▶ DATASET CONTENT
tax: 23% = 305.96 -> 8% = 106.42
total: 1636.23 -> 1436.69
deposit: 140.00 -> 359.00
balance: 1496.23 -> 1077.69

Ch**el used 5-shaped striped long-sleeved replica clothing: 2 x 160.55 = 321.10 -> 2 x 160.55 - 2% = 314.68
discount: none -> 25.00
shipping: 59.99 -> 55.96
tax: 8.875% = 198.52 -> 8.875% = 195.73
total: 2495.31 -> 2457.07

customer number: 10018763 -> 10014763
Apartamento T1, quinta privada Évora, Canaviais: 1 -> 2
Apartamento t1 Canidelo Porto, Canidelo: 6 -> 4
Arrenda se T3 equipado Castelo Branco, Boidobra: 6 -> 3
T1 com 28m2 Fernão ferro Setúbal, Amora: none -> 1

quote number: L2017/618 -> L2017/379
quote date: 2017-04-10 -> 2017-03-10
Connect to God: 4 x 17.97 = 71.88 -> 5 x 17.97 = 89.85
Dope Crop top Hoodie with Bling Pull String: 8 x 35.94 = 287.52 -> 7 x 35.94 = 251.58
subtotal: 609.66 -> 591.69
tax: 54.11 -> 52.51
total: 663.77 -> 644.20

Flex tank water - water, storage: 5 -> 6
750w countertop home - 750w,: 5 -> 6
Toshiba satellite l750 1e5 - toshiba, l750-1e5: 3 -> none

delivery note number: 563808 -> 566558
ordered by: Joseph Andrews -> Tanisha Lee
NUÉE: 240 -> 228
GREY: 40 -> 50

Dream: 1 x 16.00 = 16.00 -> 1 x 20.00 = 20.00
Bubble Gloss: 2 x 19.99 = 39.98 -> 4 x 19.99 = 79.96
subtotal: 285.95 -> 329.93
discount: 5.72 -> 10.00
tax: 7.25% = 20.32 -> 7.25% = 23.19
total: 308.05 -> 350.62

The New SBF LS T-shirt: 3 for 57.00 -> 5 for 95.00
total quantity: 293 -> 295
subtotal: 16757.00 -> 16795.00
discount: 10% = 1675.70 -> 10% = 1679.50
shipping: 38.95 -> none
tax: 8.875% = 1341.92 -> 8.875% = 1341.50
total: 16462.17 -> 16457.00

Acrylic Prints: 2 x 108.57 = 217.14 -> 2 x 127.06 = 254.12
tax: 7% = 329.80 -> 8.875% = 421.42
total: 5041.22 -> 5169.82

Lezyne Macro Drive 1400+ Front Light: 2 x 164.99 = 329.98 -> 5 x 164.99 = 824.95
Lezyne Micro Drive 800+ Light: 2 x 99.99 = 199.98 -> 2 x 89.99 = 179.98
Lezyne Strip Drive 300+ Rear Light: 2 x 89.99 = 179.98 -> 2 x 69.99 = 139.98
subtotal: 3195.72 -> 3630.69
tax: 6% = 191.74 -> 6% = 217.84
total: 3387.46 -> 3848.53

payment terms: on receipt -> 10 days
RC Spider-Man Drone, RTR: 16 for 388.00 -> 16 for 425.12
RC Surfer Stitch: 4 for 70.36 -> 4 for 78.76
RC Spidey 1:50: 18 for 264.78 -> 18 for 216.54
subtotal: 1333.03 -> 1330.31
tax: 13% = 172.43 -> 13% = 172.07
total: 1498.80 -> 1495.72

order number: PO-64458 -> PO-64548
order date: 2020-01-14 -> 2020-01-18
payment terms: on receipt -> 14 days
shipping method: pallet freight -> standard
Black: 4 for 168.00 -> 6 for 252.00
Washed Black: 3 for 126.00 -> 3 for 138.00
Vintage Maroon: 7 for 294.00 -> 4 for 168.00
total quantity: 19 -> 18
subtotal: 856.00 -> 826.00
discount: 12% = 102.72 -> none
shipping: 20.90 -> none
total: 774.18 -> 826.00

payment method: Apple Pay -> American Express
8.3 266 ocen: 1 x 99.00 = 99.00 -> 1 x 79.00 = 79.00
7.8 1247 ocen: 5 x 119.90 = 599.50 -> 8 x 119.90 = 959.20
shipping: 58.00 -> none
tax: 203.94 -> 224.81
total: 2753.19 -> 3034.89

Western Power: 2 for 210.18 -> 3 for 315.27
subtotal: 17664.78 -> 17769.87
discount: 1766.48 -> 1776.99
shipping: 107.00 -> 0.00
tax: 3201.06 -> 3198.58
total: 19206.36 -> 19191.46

▶ TASK OBJECTIVE
Start to finish, transcribe the listing above exactly.

▶ ANSWER TO THE PROBLEM
tax: 23% = 305.96 -> 8% = 106.42
total: 1636.23 -> 1436.69
deposit: 140.00 -> 359.00
balance: 1496.23 -> 1077.69

Ch**el used 5-shaped striped long-sleeved replica clothing: 2 x 160.55 = 321.10 -> 2 x 160.55 - 2% = 314.68
discount: none -> 25.00
shipping: 59.99 -> 55.96
tax: 8.875% = 198.52 -> 8.875% = 195.73
total: 2495.31 -> 2457.07

customer number: 10018763 -> 10014763
Apartamento T1, quinta privada Évora, Canaviais: 1 -> 2
Apartamento t1 Canidelo Porto, Canidelo: 6 -> 4
Arrenda se T3 equipado Castelo Branco, Boidobra: 6 -> 3
T1 com 28m2 Fernão ferro Setúbal, Amora: none -> 1

quote number: L2017/618 -> L2017/379
quote date: 2017-04-10 -> 2017-03-10
Connect to God: 4 x 17.97 = 71.88 -> 5 x 17.97 = 89.85
Dope Crop top Hoodie with Bling Pull String: 8 x 35.94 = 287.52 -> 7 x 35.94 = 251.58
subtotal: 609.66 -> 591.69
tax: 54.11 -> 52.51
total: 663.77 -> 644.20

Flex tank water - water, storage: 5 -> 6
750w countertop home - 750w,: 5 -> 6
Toshiba satellite l750 1e5 - toshiba, l750-1e5: 3 -> none

delivery note number: 563808 -> 566558
ordered by: Joseph Andrews -> Tanisha Lee
NUÉE: 240 -> 228
GREY: 40 -> 50

Dream: 1 x 16.00 = 16.00 -> 1 x 20.00 = 20.00
Bubble Gloss: 2 x 19.99 = 39.98 -> 4 x 19.99 = 79.96
subtotal: 285.95 -> 329.93
discount: 5.72 -> 10.00
tax: 7.25% = 20.32 -> 7.25% = 23.19
total: 308.05 -> 350.62

The New SBF LS T-shirt: 3 for 57.00 -> 5 for 95.00
total quantity: 293 -> 295
subtotal: 16757.00 -> 16795.00
discount: 10% = 1675.70 -> 10% = 1679.50
shipping: 38.95 -> none
tax: 8.875% = 1341.92 -> 8.875% = 1341.50
total: 16462.17 -> 16457.00

Acrylic Prints: 2 x 108.57 = 217.14 -> 2 x 127.06 = 254.12
tax: 7% = 329.80 -> 8.875% = 421.42
total: 5041.22 -> 5169.82

Lezyne Macro Drive 1400+ Front Light: 2 x 164.99 = 329.98 -> 5 x 164.99 = 824.95
Lezyne Micro Drive 800+ Light: 2 x 99.99 = 199.98 -> 2 x 89.99 = 179.98
Lezyne Strip Drive 300+ Rear Light: 2 x 89.99 = 179.98 -> 2 x 69.99 = 139.98
subtotal: 3195.72 -> 3630.69
tax: 6% = 191.74 -> 6% = 217.84
total: 3387.46 -> 3848.53

payment terms: on receipt -> 10 days
RC Spider-Man Drone, RTR: 16 for 388.00 -> 16 for 425.12
RC Surfer Stitch: 4 for 70.36 -> 4 for 78.76
RC Spidey 1:50: 18 for 264.78 -> 18 for 216.54
subtotal: 1333.03 -> 1330.31
tax: 13% = 172.43 -> 13% = 172.07
total: 1498.80 -> 1495.72

order number: PO-64458 -> PO-64548
order date: 2020-01-14 -> 2020-01-18
payment terms: on receipt -> 14 days
shipping method: pallet freight -> standard
Black: 4 for 168.00 -> 6 for 252.00
Washed Black: 3 for 126.00 -> 3 for 138.00
Vintage Maroon: 7 for 294.00 -> 4 for 168.00
total quantity: 19 -> 18
subtotal: 856.00 -> 826.00
discount: 12% = 102.72 -> none
shipping: 20.90 -> none
total: 774.18 -> 826.00

payment method: Apple Pay -> American Express
8.3 266 ocen: 1 x 99.00 = 99.00 -> 1 x 79.00 = 79.00
7.8 1247 ocen: 5 x 119.90 = 599.50 -> 8 x 119.90 = 959.20
shipping: 58.00 -> none
tax: 203.94 -> 224.81
total: 2753.19 -> 3034.89

Western Power: 2 for 210.18 -> 3 for 315.27
subtotal: 17664.78 -> 17769.87
discount: 1766.48 -> 1776.99
shipping: 107.00 -> 0.00
tax: 3201.06 -> 3198.58
total: 19206.36 -> 19191.46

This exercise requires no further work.